I am going to revisit two of my blogs of this week to make some additional comments.
To start let me restate my position on the right to demonstrate. In a democracy I believe we have the basic right to peacefully express our views by marching or holding protests.
Furthermore I believe it is one of the tasks of the British police force to ensure we are able to practice that right without hindrance.
I do not believe that being in a democracy gives us the right to riot, cause damage or abuse the police verbally or physically. I do believe the police have the right to protect themselves, property and members of the public.
During the G20 protests in London there were thousands of police on duty. The vast majority performed their tasks within the law and in a praiseworthy manner. Sadly there are those who did not and we are now seeing the fall-out from those tragedies.
If there are officers who were guilty of assault, if there are officers who have a culture of violence, if there are sections of the force that are trained and instructed to act inappropriately, and there are senior officers who attempted to cover us such acts – then they must be rooted out and dealt with.

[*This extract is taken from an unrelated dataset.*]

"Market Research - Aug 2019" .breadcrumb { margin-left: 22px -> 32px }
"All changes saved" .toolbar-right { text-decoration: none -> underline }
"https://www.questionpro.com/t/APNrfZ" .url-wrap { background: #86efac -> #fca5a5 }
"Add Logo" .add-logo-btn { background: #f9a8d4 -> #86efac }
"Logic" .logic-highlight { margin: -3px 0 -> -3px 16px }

However the events surrounding the G20 in London and just days later the violence that erupted in Strasbourg at the NATO Summit are starkly different. In France for example, they have a trained riot police, whose methods would simply not be accepted in Britain but whose actions were applauded by their political masters in that country.
It is right that in Britain we demand the highest standards of our police. It is right also that when a section of the force or individual officers break the law they were set up to defend – they should be punished, and heavily. However let us be careful not to blacken the name of an entire police force and that of thousands of good officers – because that would not be democratic either.
I close with Gibraltar and its off-shore status. On the day I wrote my blog on the OECD Britain’s Prime Minister, Gordon Brown, sent a missive to the UK’s tax havens including Gibraltar informing them that they had to meet international transparency standards by signing 12 bilateral tax agreement by November or face sanctions.
The facts are these: Gibraltar signed an accord to meet the OECD’s standards in 2002 then sat on its hands for seven years and did nothing. Ahead of the G20 meeting it hurriedly signed a tax agreement with the USA but has seen itself demoted down the OECD’s list of “Good Guys”. Under the threat of sanctions the British Government has now given the Rock till November to get its house in order.
Gibraltar’s Chief Minister, Peter Caruana, says he is confident that they would meet that timetable. A miracle – 13 agreements in seven months after seven years of doing nothing.
So it still begs the questions why did Gibraltar sign the agreement in 2002 then do nothing when it could have acted and been the pace-setter amongst off-shore tax havens?
Why has it given the strong critics of tax havens a sitting target – because even if it now complies it will be the threat of sanctions that is held up as the reason – when it could have been the model off-shore centre all others were made to follow?